(Source records)
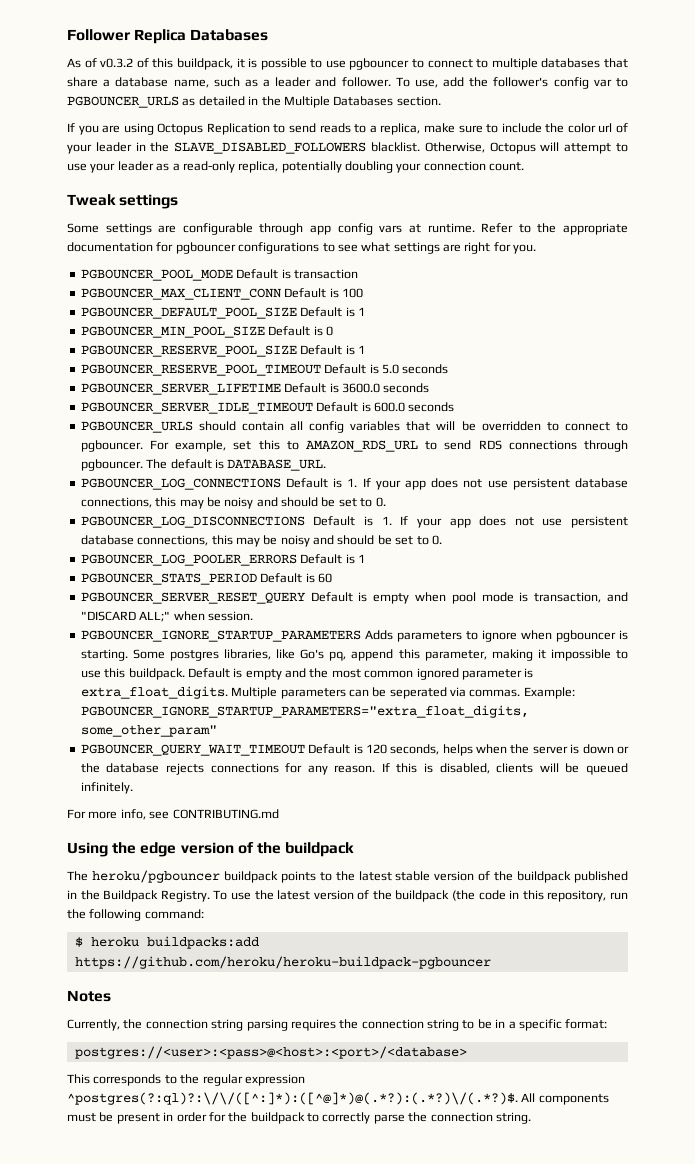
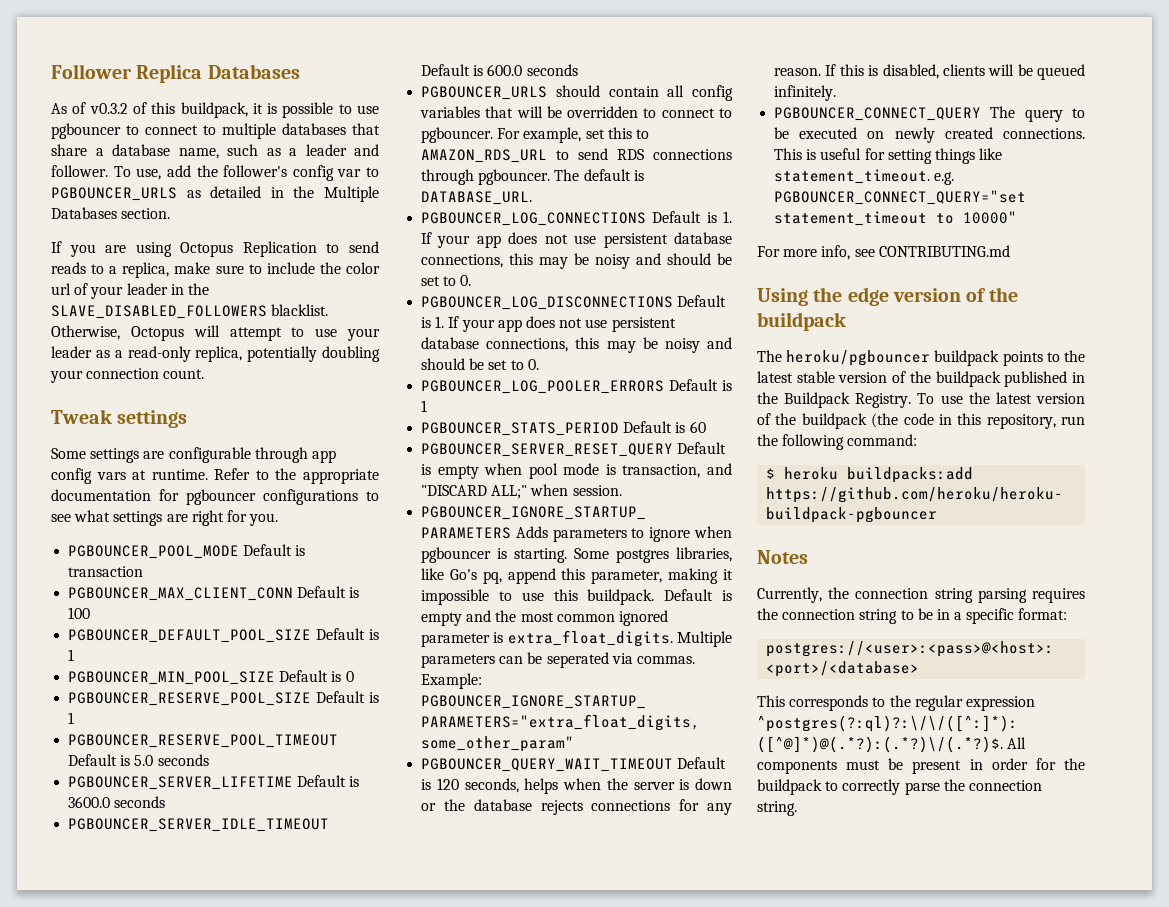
(133, 788) none -> [774,106,1085,122] [774,127,1085,143] [774,148,1003,164] [774,169,955,185] [774,190,1027,205] [774,211,1018,226] // PGBOUNCER_CONNECT_QUERY The query to be executed on newly created connections. This is useful for setting things like statement_timeout. e.g. PGBOUNCER_CONNECT_QUERY="set statement_timeout to 10000"

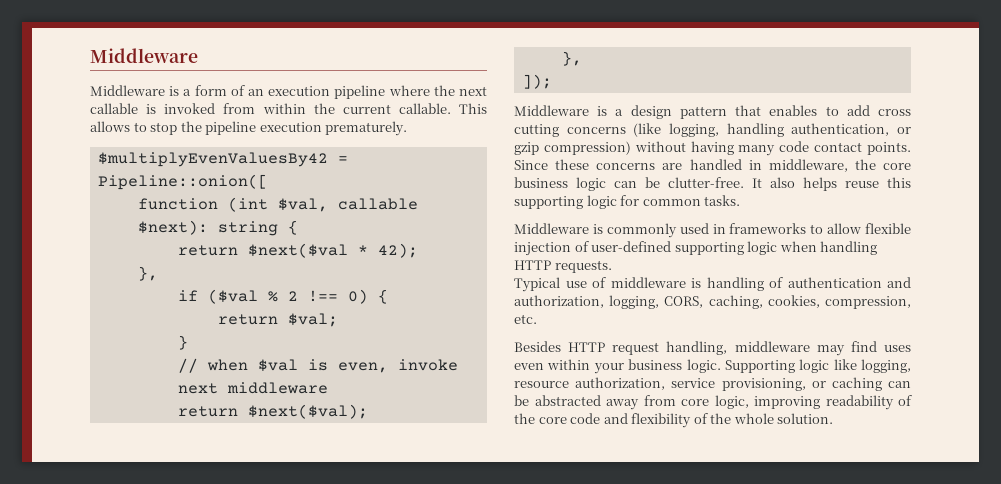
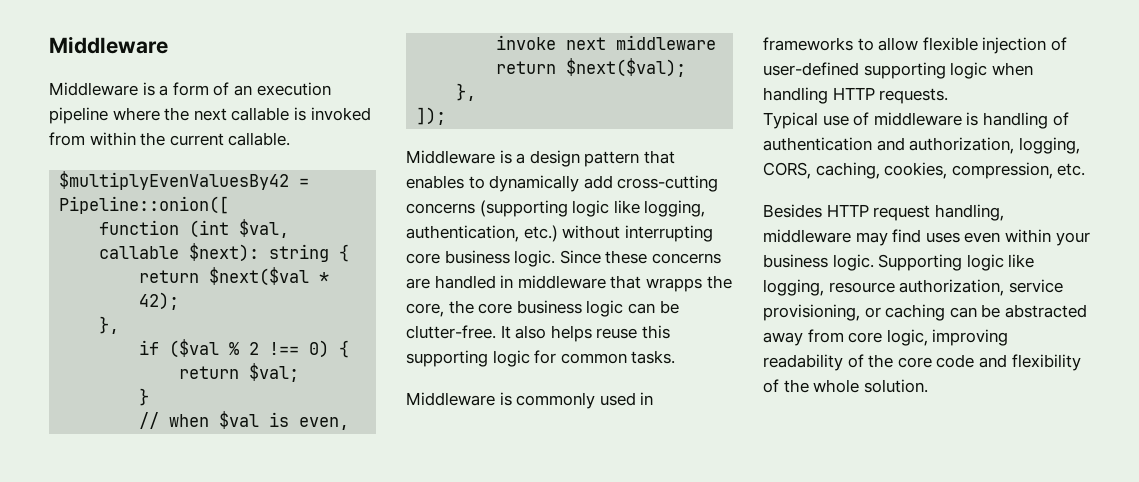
[459,103,487,114] [90,121,408,136] This allows to stop the pipeline execution prematurely. -> (291, 139) none
[846,105,911,116] [514,123,911,137] [514,141,911,156] add cross cutting concerns (like logging, handling authentication, or gzip compression) without having many code contact points. -> [489,175,719,192] [406,200,706,217] [406,225,713,242] [406,250,556,267] dynamically add cross-cutting concerns (supporting logic like logging, authentication, etc.) without interrupting core business logic.
[768,159,848,172] middleware, -> [517,275,732,292] [406,303,444,317] middleware that wrapps the core,

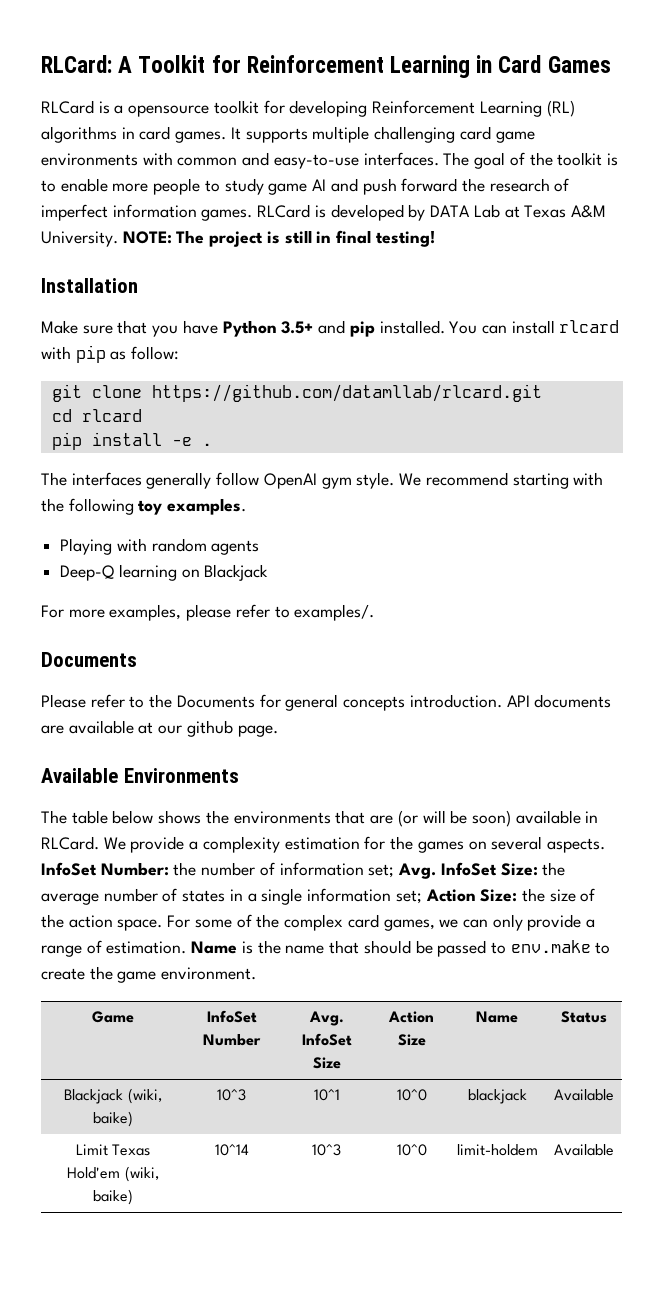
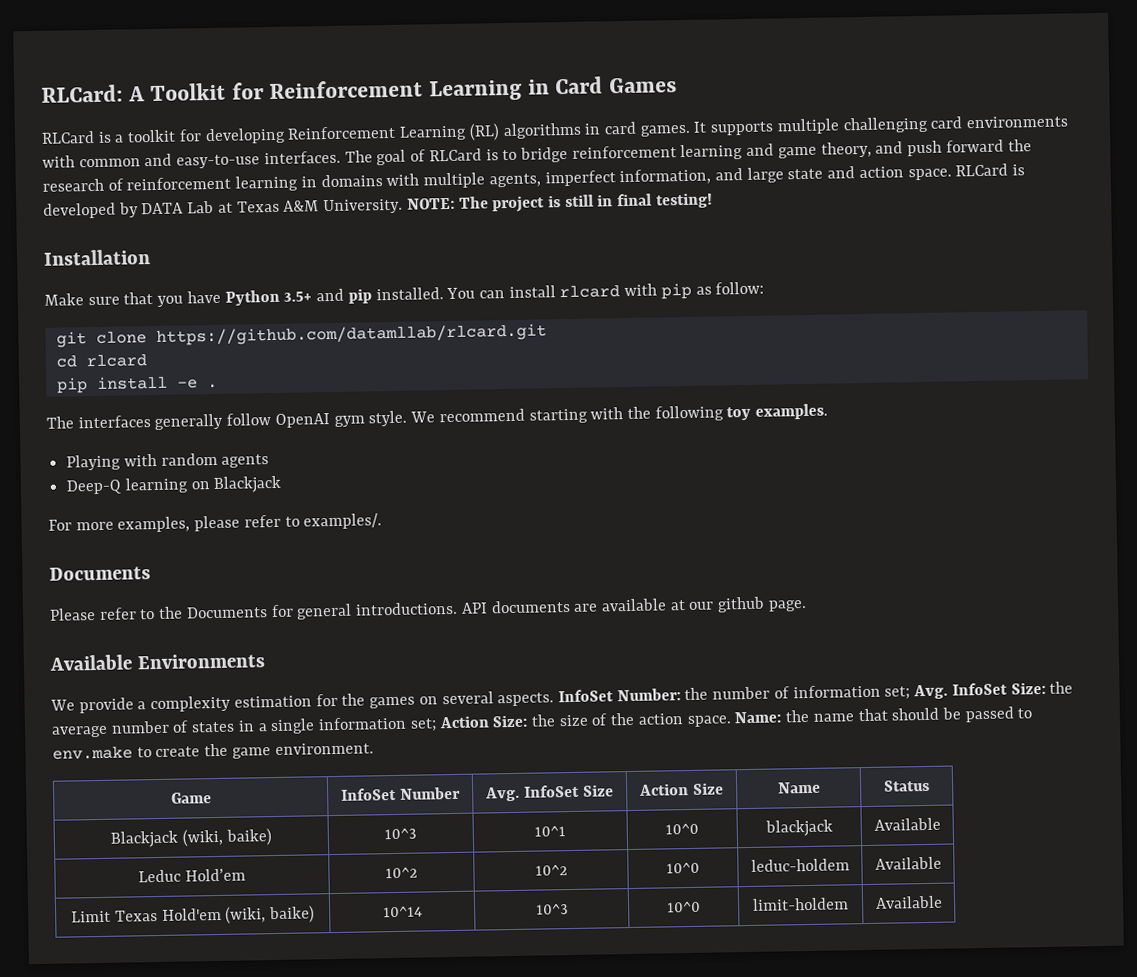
[128,105,210,117] opensource -> (125, 138) none
[495,131,535,143] game -> (963, 122) none
[529,152,618,166] [41,178,327,195] the toolkit is to enable more people to study game AI -> [428,141,872,163] RLCard is to bridge reinforcement learning and game theory,
[41,204,253,221] imperfect information games. -> [126,166,952,192] reinforcement learning in domains with multiple agents, imperfect information, and large state and action space.
[343,694,502,711] concepts introduction. -> [355,601,459,616] introductions.
[41,810,599,827] [41,836,99,850] The table below shows the environments that are (or will be soon) available in RLCard. -> (265, 661) none
[167,914,596,931] [41,940,253,957] For some of the complex card games, we can only provide a range of estimation. Name is -> [734,711,782,724] Name:
(614, 1095) none -> [138,868,246,883] [385,866,418,879] [534,864,568,876] [666,861,700,874] [750,858,850,872] [874,856,942,870] // Leduc Hold’em | 10^2 | 10^2 | 10^0 | leduc-holdem | Available

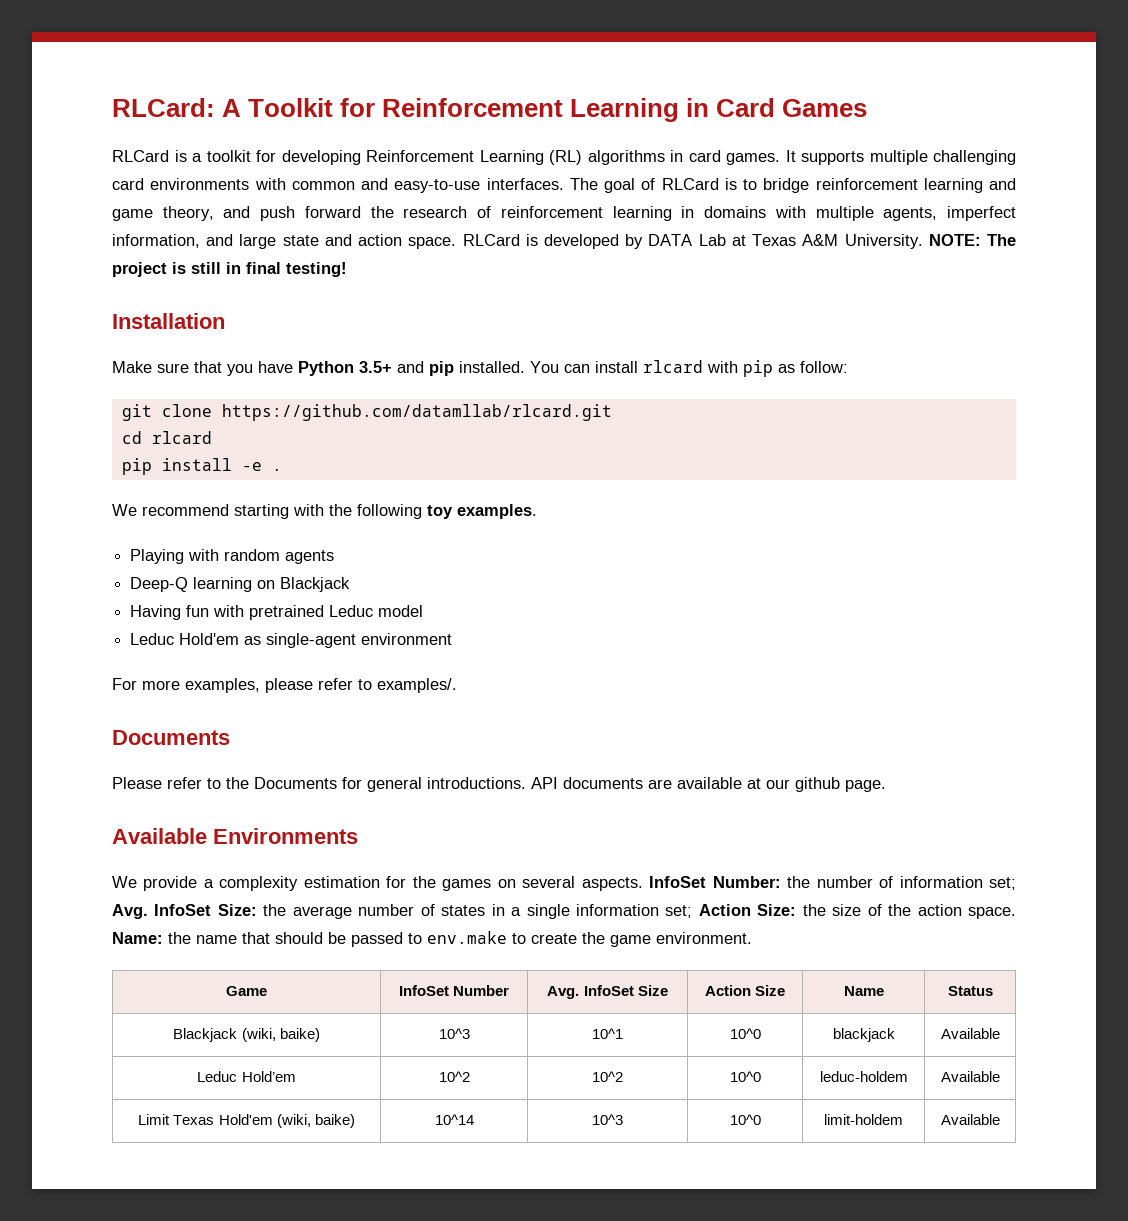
[46,410,408,430] The interfaces generally follow OpenAI gym style. -> (282, 469) none
(283, 484) none -> [130,605,424,620] [130,633,453,648] // Having fun with pretrained Leduc model // Leduc Hold'em as single-agent environment

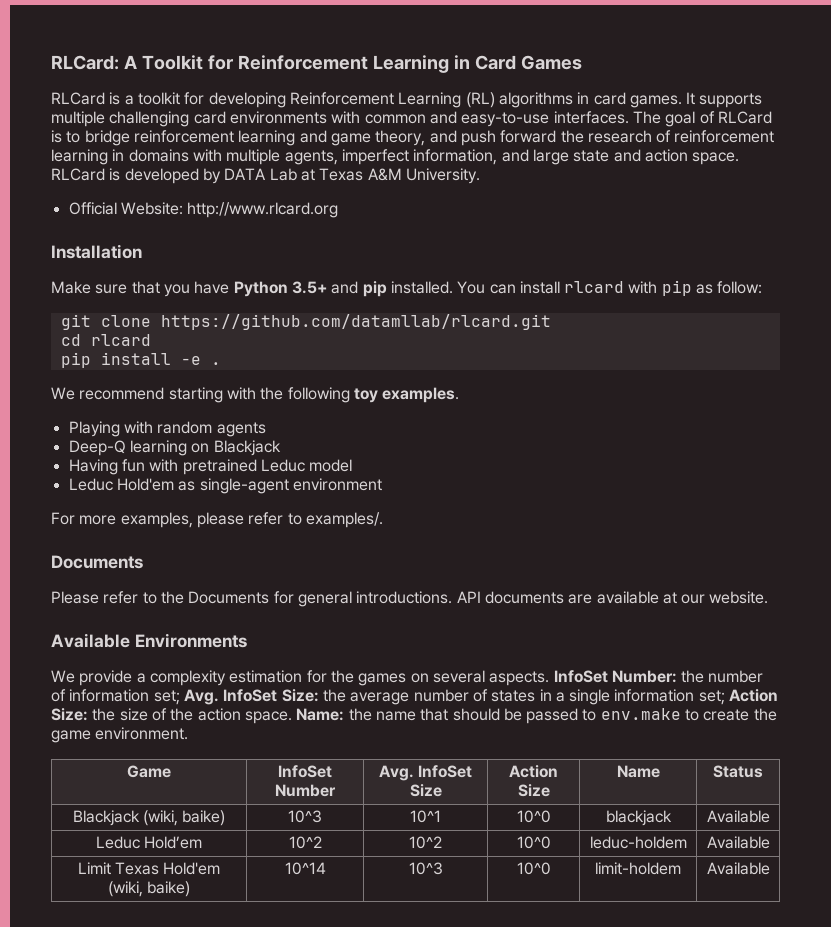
[928,234,1016,246] [112,262,347,277] NOTE: The project is still in final testing! -> [68,202,339,218] // Official Website: http://www.rlcard.org
[795,777,886,792] github page. -> [709,591,769,604] website.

▶ _YOUR GOAL_: Your copy must repeat the data word for word and show none of its images.

▶ _SOLUTION TO THIS PROBLEM_:
(133, 788) none -> [774,106,1085,122] [774,127,1085,143] [774,148,1003,164] [774,169,955,185] [774,190,1027,205] [774,211,1018,226] // PGBOUNCER_CONNECT_QUERY The query to be executed on newly created connections. This is useful for setting things like statement_timeout. e.g. PGBOUNCER_CONNECT_QUERY="set statement_timeout to 10000"

[459,103,487,114] [90,121,408,136] This allows to stop the pipeline execution prematurely. -> (291, 139) none
[846,105,911,116] [514,123,911,137] [514,141,911,156] add cross cutting concerns (like logging, handling authentication, or gzip compression) without having many code contact points. -> [489,175,719,192] [406,200,706,217] [406,225,713,242] [406,250,556,267] dynamically add cross-cutting concerns (supporting logic like logging, authentication, etc.) without interrupting core business logic.
[768,159,848,172] middleware, -> [517,275,732,292] [406,303,444,317] middleware that wrapps the core,

[128,105,210,117] opensource -> (125, 138) none
[495,131,535,143] game -> (963, 122) none
[529,152,618,166] [41,178,327,195] the toolkit is to enable more people to study game AI -> [428,141,872,163] RLCard is to bridge reinforcement learning and game theory,
[41,204,253,221] imperfect information games. -> [126,166,952,192] reinforcement learning in domains with multiple agents, imperfect information, and large state and action space.
[343,694,502,711] concepts introduction. -> [355,601,459,616] introductions.
[41,810,599,827] [41,836,99,850] The table below shows the environments that are (or will be soon) available in RLCard. -> (265, 661) none
[167,914,596,931] [41,940,253,957] For some of the complex card games, we can only provide a range of estimation. Name is -> [734,711,782,724] Name:
(614, 1095) none -> [138,868,246,883] [385,866,418,879] [534,864,568,876] [666,861,700,874] [750,858,850,872] [874,856,942,870] // Leduc Hold’em | 10^2 | 10^2 | 10^0 | leduc-holdem | Available

[46,410,408,430] The interfaces generally follow OpenAI gym style. -> (282, 469) none
(283, 484) none -> [130,605,424,620] [130,633,453,648] // Having fun with pretrained Leduc model // Leduc Hold'em as single-agent environment

[928,234,1016,246] [112,262,347,277] NOTE: The project is still in final testing! -> [68,202,339,218] // Official Website: http://www.rlcard.org
[795,777,886,792] github page. -> [709,591,769,604] website.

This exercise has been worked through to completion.